Key dates in Komenský’s life:
1592 Born on 28th March in Moravia, in what is today the Czech Republic.
1628 Driven into exile by religious persecution; settles in Leszno, Poland, and begins writing his major educational works.
1631 Publishes Janua Linguarum Reserata, translated into 16 languages and celebrated across Europe.
1641 Invited to England; Parliament considers founding a college on his model, though the English Civil War intervenes.
1658 Publishes Orbis Sensualium Pictus, the world’s first illustrated children’s textbook.
1670 Dies in Amsterdam, aged 78, never having returned to Bohemia.
How the Czech Republic Celebrates
Teachers’ Day in the Czech Republic is a warm and school-centred occasion. It does not come with a public holiday or a day off work, but in schools across the country, the day is observed with genuine affection. The most enduring tradition is simple: students bring flowers and small gifts to their teachers as a gesture of gratitude and respect.
Schools often mark the day with lectures, musical performances, and educational activities. Local ceremonies celebrate outstanding teachers, and in some towns civic and cultural institutions host events reflecting on the importance of education to Czech national identity, a theme with deep roots, given how fiercely the Czech language and culture were preserved through periods of foreign rule.

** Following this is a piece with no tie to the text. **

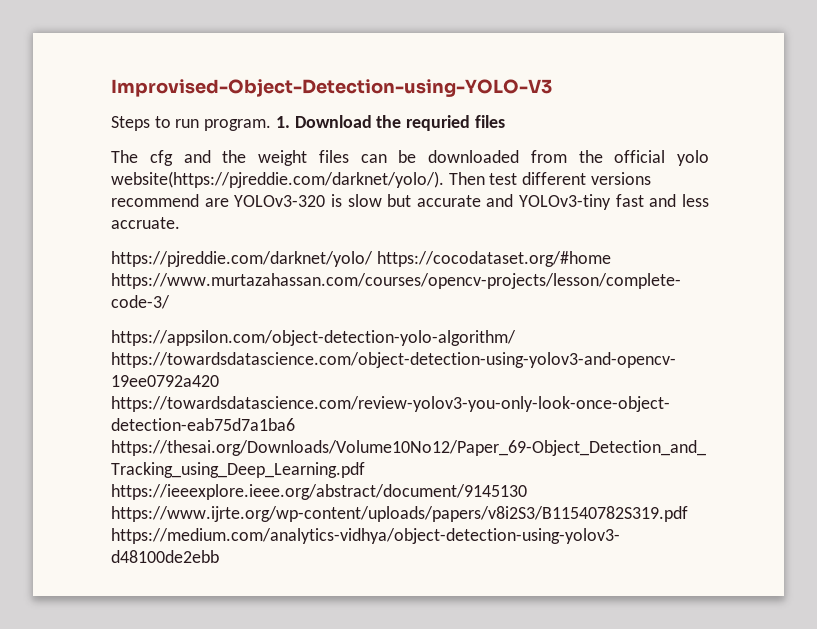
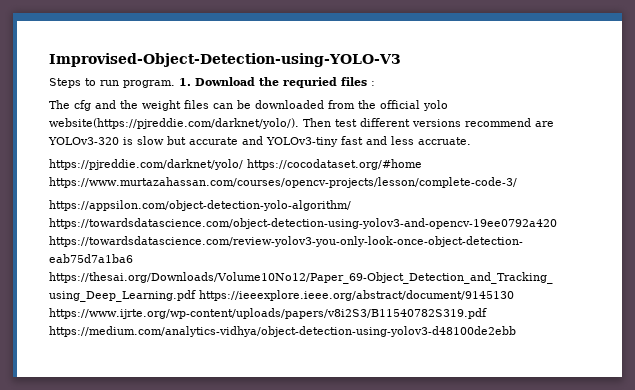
(505, 121) none -> [371,81,375,86] :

Traditions of the day include:
- Students bringing bouquets and small gifts to their teachers
- School concerts, lectures, and educational events held nationwide
- Local awards ceremonies recognising outstanding educators
- Cultural and civic reflections on Komenský’s philosophy and its modern relevance
A National Symbol
Komenský’s importance to Czech national identity goes well beyond education. During the 19th-century Czech National Revival, a cultural and political movement to preserve Czech language and identity under Habsburg rule, patriotic thinkers elevated him as a symbol of the nation’s intellectual greatness. He appears on postage stamps, lends his name to streets, schools, and universities, and is commemorated in public art across both the Czech Republic and Slovakia.
The day is shared with Slovakia, which also celebrates Teachers’ Day on 28th March, a legacy of their shared history as Czechoslovakia. This joint commemoration reflects Komenský’s significance not just as a Czech figure, but as a Czechoslovak and ultimately a global one.
Why It Still Matters
In an era of standardised testing, digital classrooms, and ongoing debates about educational inequality, Komenský’s ideas feel less like history and more like unfinished business. His insistence that education must be universal and joyful, that teaching should follow the natural rhythms of a child’s development, that girls deserve the same schooling as boys, these were radical propositions in 1640. In some parts of the world, they remain so today.
Den učitelů, then, is not simply a day for handing flowers to a favourite teacher, though that warm tradition matters in its own right. It is a yearly reminder that one of humanity’s most important and difficult arts, the art of teaching, deserves to be honoured, and that the Czech Republic has, in Jan Amos Komenský, one of the great pioneers of that art among its own.
Den učitelů is observed annually on 28th March in the Czech Republic and Slovakia, marking the birthday of Jan Amos Komenský (John Amos Comenius), 1592–1670.